A mandatory basic pension on top of the state pension is a good way to protect the growing group of gig economy workers against a sharp drop in income post-retirement, according to a study by pension think thank Netspar.
Most self-employed and other flexible workers currently save too little in order to maintain their living standards after retirement. The authors of the study, which include retired professor Casper van Ewijk (University of Amsterdam) and professor Ton Wilthagen of Tilburg University, noted that most workers that fall outside the scope of mandatory pension arrangements tend not to save sufficiently for their pension.
This is due to their often limited income not allowing for pension savings, as well as to psychological reasons including “postponement behaviour” and an underestimation of financial needs post-retirement.
Measures to improve the level of pension savings for flexible workers have not led to an increase in pension savings so far. Recently, an effort by trade unions to improve pension arrangements for workers in the temporary employment sector failed.
“The problems of the self-employed and others not saving enough for their pension is persistent,” said Van Ewijk. He does not expect employers in new sectors such as media and IT will be willing to introduce mandatory pension agreements in the second pillar.
He added: “Therefore we need to find other ways to make sure all workers save enough for their pension.”
The researchers therefore requested the introduction of a so-called “minimum acceptable pension” (MAP) that will be related to people’s wages. As an example, they suggested a minimum replacement ratio of 55-60%.
This minimum can then be supplemented in the second pillar, where a replacement ratio of 80% after 40 years of work is the standard.
The MAP would be a supplement to the state pension. “Its purpose is to avoid a sharp drop in income post retirement,” said Van Ewijk. Because the MAP depends on previous income from labour, it is possible there will be no add-on for some low-income groups.
Responding to the study, Willem Noordman of trade union FNV, said he would rather see an increase in the state pension than a separate basic pension for workers alone.
British or Swedish model
The researchers sketched two different versions of the MAP. “The most far-going option is to make it mandatory.” This could be done either within existing pension arrangements or by introducing a separate ‘non-financial defined contribution pension’ (NDC), modelled on the Swedish example which is based on pay-as-you go financing, Van Ewijk said.
According to the researchers, an important advantage of the NDC is that the payments are index-linked and independent of developments on financial markets. “Internationally, pensions in the Netherlands are quite sensitive to financial market risks,” he added.

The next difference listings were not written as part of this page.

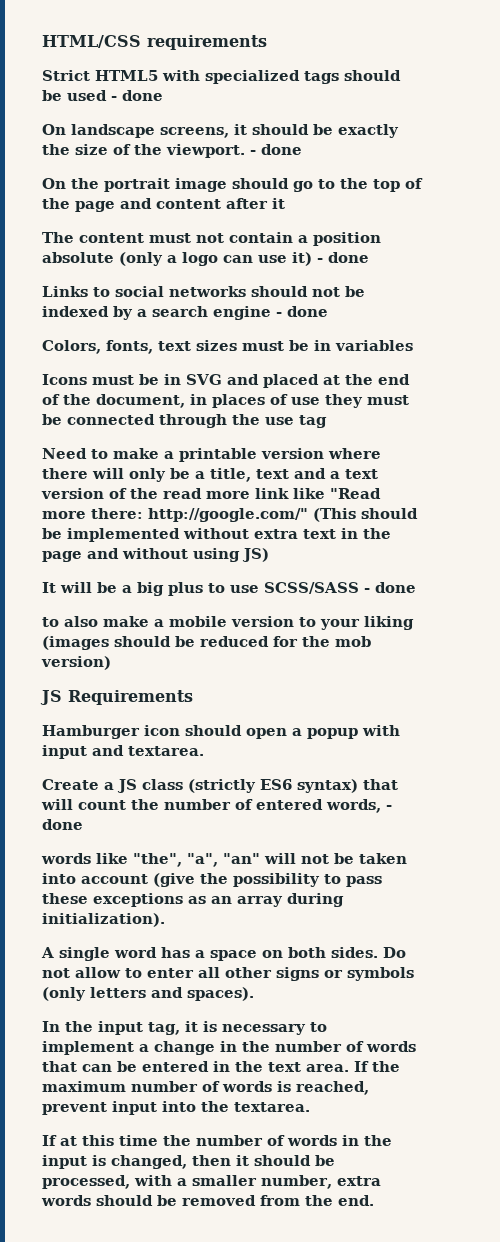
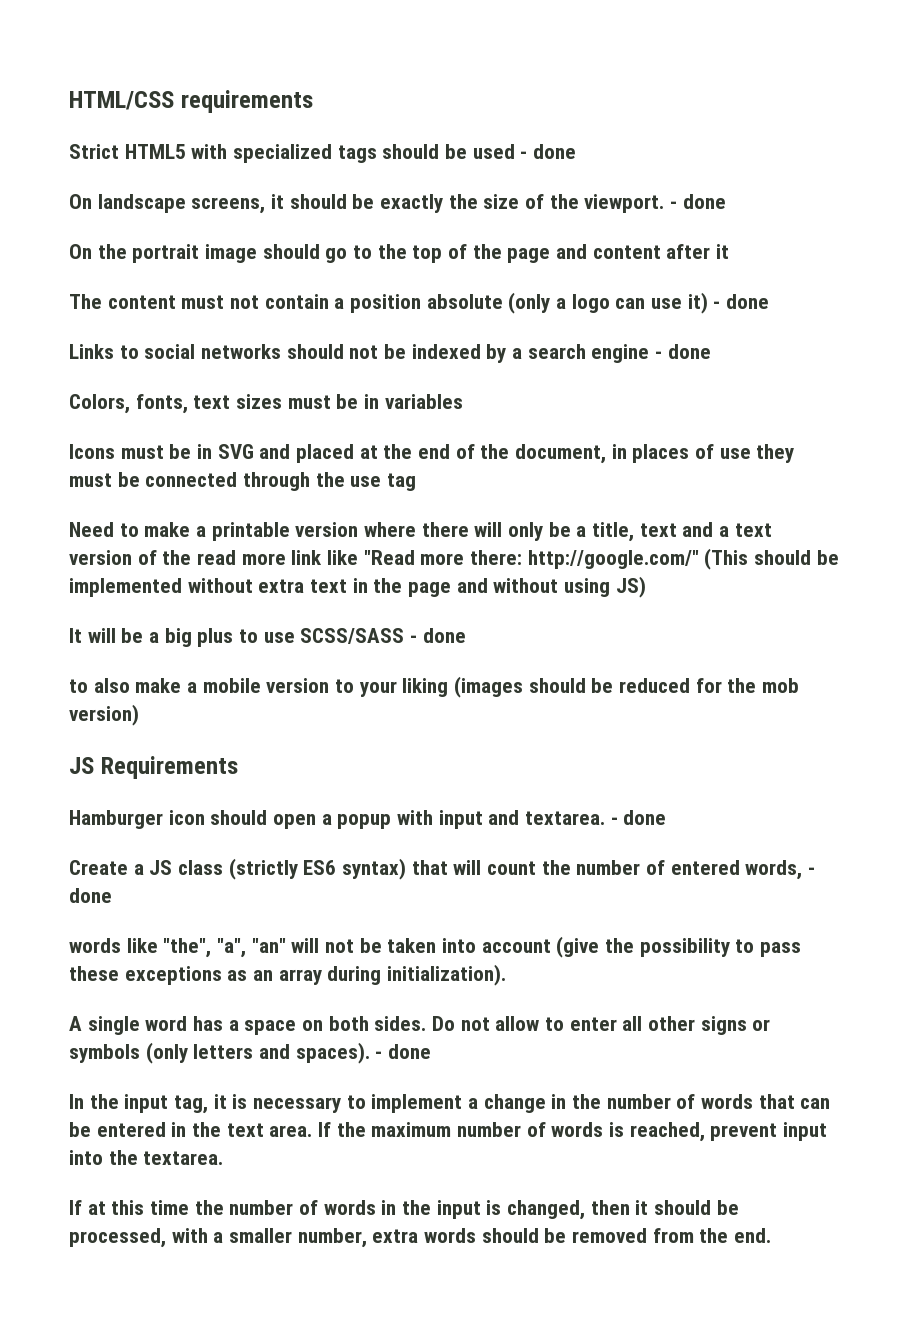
- Hamburger icon should open a popup with input and textarea.
+ Hamburger icon should open a popup with input and textarea. - done
- Do not allow to enter all other signs or symbols (only letters and spaces).
+ Do not allow to enter all other signs or symbols (only letters and spaces). - done

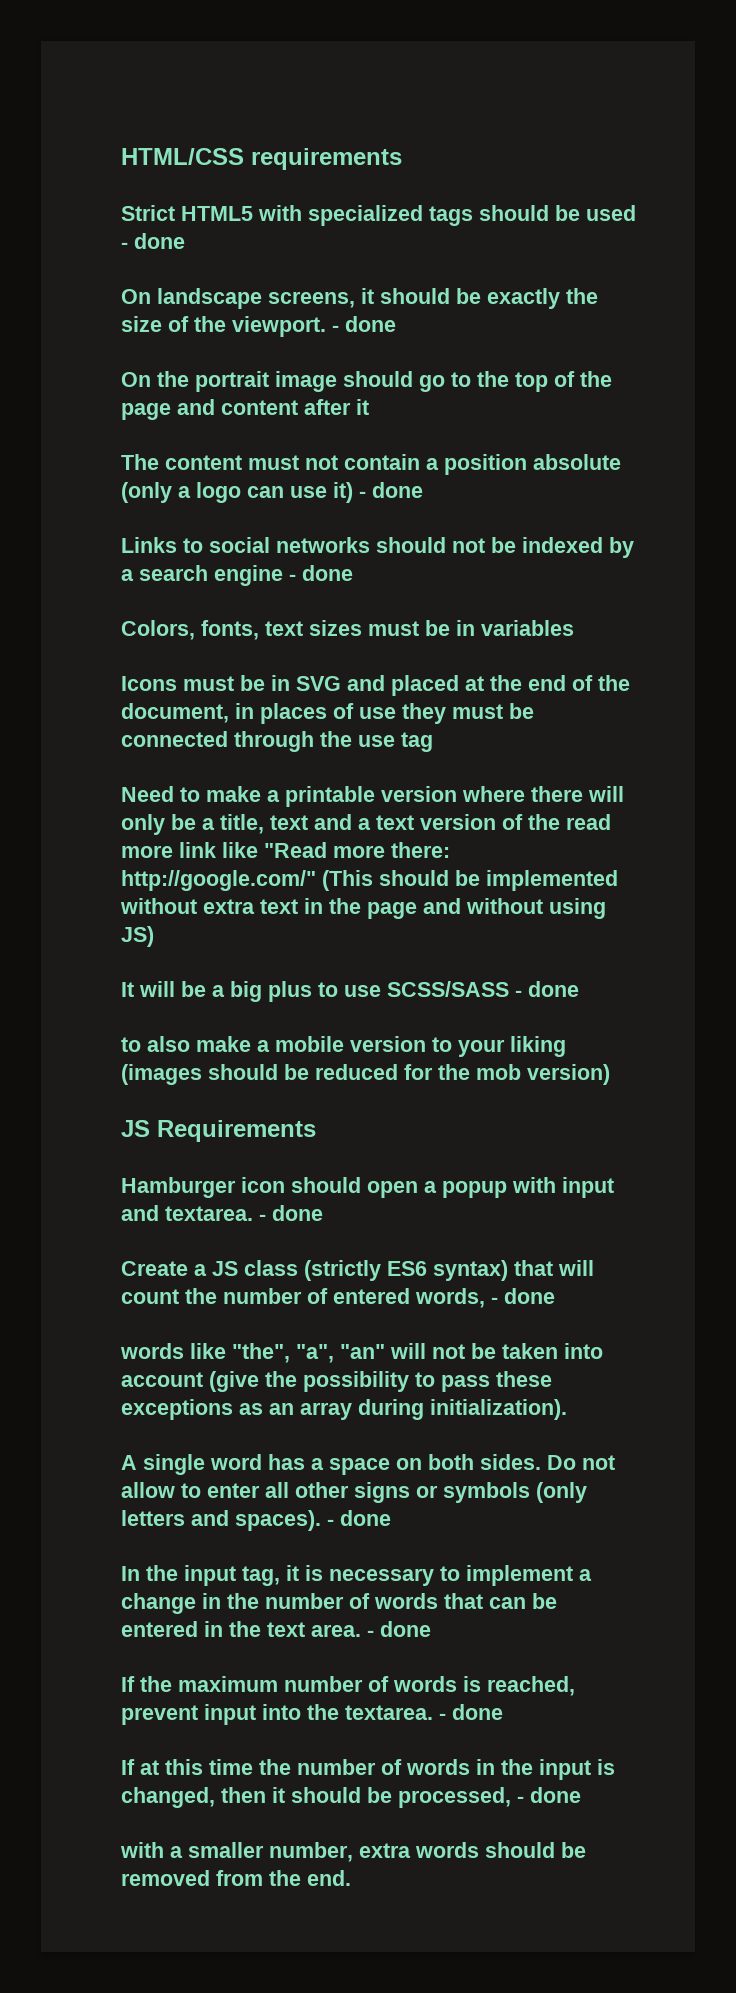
- In the input tag, it is necessary to implement a change in the number of words that can be entered in the text area. If the maximum number of words is reached, prevent input into the textarea.
+ In the input tag, it is necessary to implement a change in the number of words that can be entered in the text area. - done
+ If the maximum number of words is reached, prevent input into the textarea. - done
- If at this time the number of words in the input is changed, then it should be processed, with a smaller number, extra words should be removed from the end.
+ If at this time the number of words in the input is changed, then it should be processed, - done
+ with a smaller number, extra words should be removed from the end.

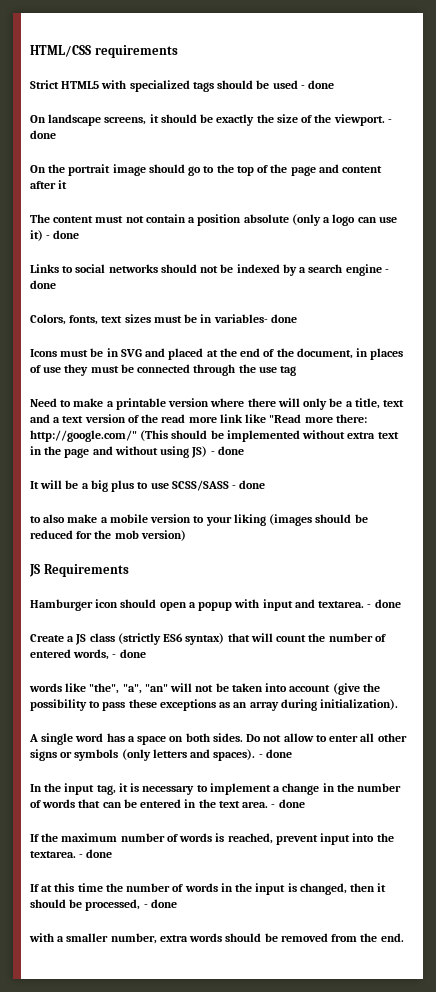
- Colors, fonts, text sizes must be in variables
+ Colors, fonts, text sizes must be in variables- done
- Need to make a printable version where there will only be a title, text and a text version of the read more link like "Read more there: http://google.com/" (This should be implemented without extra text in the page and without using JS)
+ Need to make a printable version where there will only be a title, text and a text version of the read more link like "Read more there: http://google.com/" (This should be implemented without extra text in the page and without using JS) - done

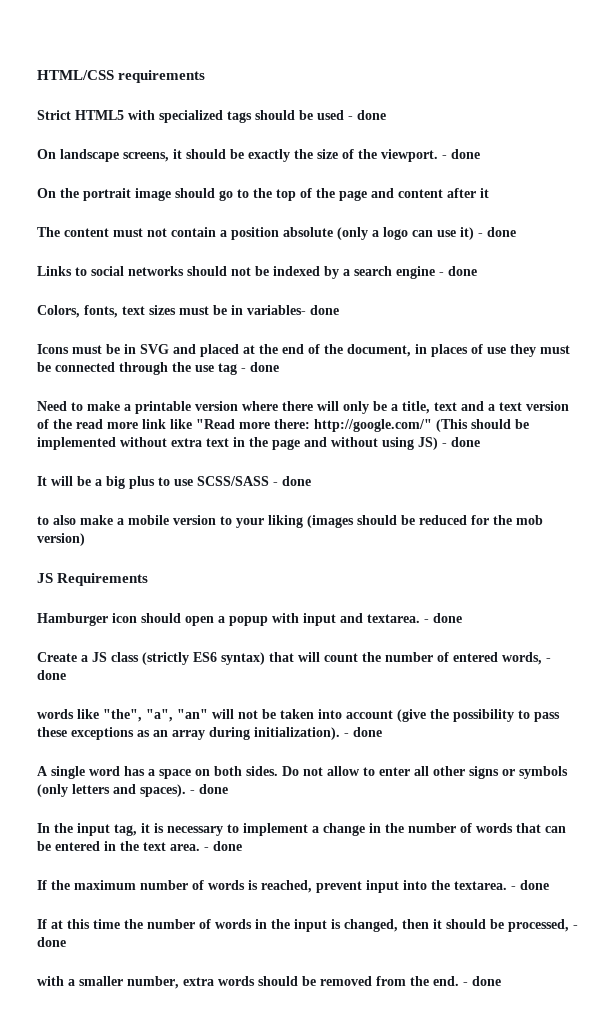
- Icons must be in SVG and placed at the end of the document, in places of use they must be connected through the use tag
+ Icons must be in SVG and placed at the end of the document, in places of use they must be connected through the use tag - done
- words like "the", "a", "an" will not be taken into account (give the possibility to pass these exceptions as an array during initialization).
+ words like "the", "a", "an" will not be taken into account (give the possibility to pass these exceptions as an array during initialization). - done
- with a smaller number, extra words should be removed from the end.
+ with a smaller number, extra words should be removed from the end. - done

The professors did not voice a preference for who would be put in charge of the new arrangement. It could be done by the state or by industry-wide pension funds.
A second, more individual variant is auto-enrolment based on the NEST model in the UK – a defined contribution workplace pension scheme set up to facilitate automatic enrolment as part of the government’s workplace pension reforms under the Pensions Act 2008.
Due to its public service obligation, any UK employer can use NEST to meet its new workplace duties as set out in the Pensions Act 2008.
The researchers also suggested additional reforms to the pension system by making pensions more flexible, along the lines of an earlier proposal by government think tank CPB.
The duo suggested workers should be allowed to divert pension contributions to paying off their mortgages or student loans. This would make sense because a quarter of workers save more for their pension than they need to maintain their living standard, they added.